Since 1948, a concerted national effort has been under way to reduce illness, disability, and death from heart and blood vessel diseases through nationwide programs of biomedical research in the cardiovascular field, training of research workers and clinicians, information and education programs for health professionals and for the general public, and community service activities concerned with prevention, detection, and control of cardiovascular disorders.
These efforts have been spearheaded by the National Heart, Lung, and Blood Institute, a federal agency, and the American Heart Association, a voluntary health organization supported through private contributions. Since 1948, their combined outlay in support of the national battle against cardiovascular diseases has totaled nearly three billion dollars.

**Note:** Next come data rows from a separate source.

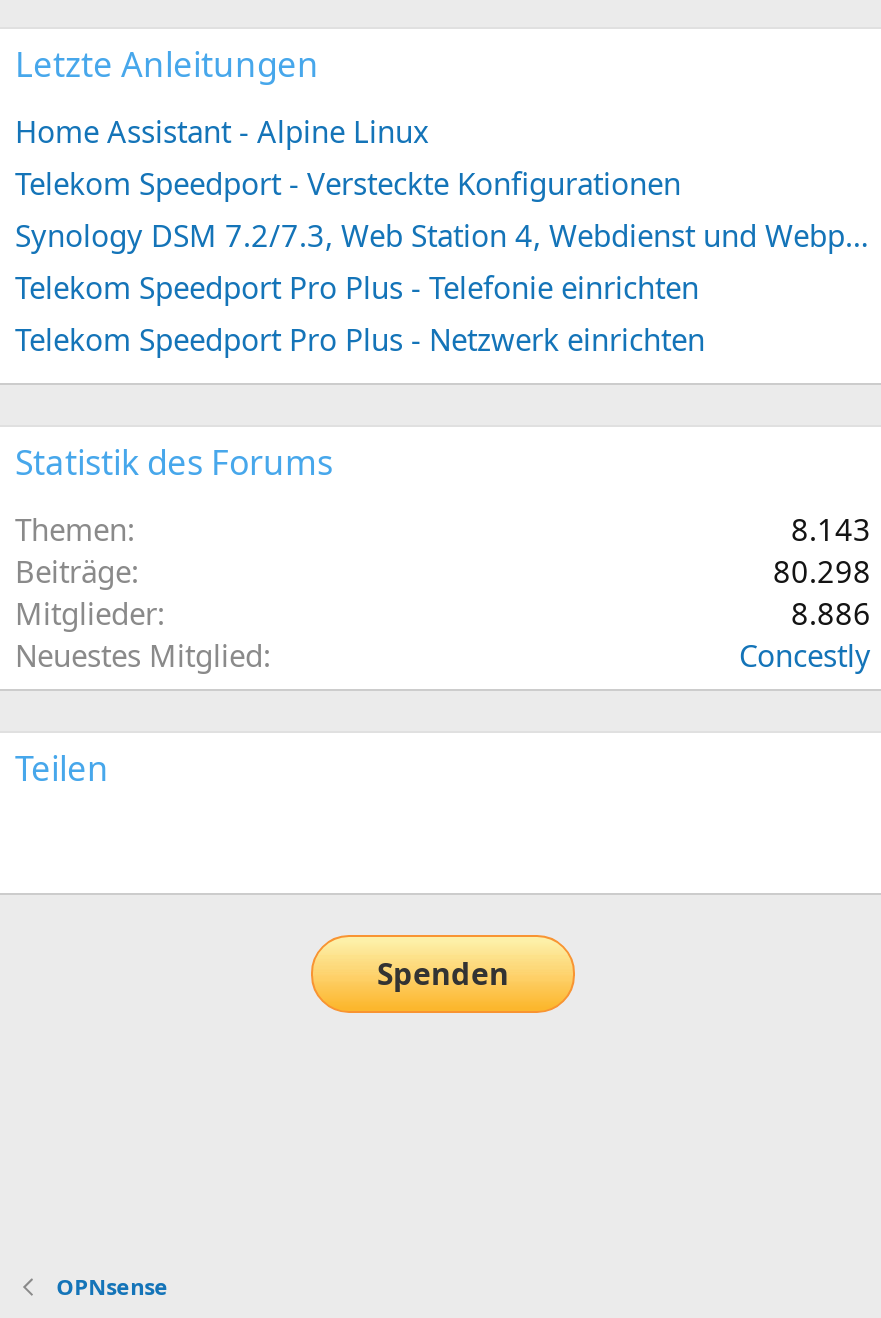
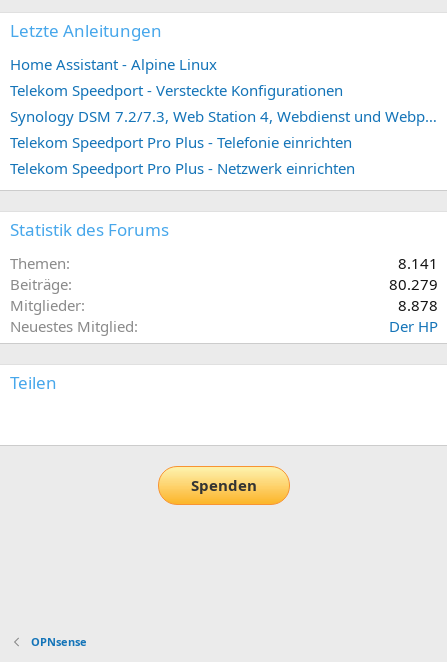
- 8.143
+ 8.141

- 80.298
+ 80.279

- 8.886
+ 8.878

- Concestly
+ Der HP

During these thirty years, an immense amount of new knowledge about the cardiovascular system and its diseases has been amassed and much of it has found application in better methods of prevention, diagnosis, and treatment. In addition, many Americans have modified their diets, established sensible and regular exercise programs, changed their smoking habits, or have otherwise altered their lifestyles 'to achieve better cardiovascular health. As a result, mortality rates have declined steadily since 1950 in nearly all major cardiovascular disease categories and the total number of deaths among Americans from these diseases is the lowest it has been since 1965.
But these encouraging results are no excuse for complacency. On the contrary, they show that it is only through sustained dedication and cooperation among public officials, community leaders, private institutions, and the American people that we have any chance of controlling this threat to the health of our Nation.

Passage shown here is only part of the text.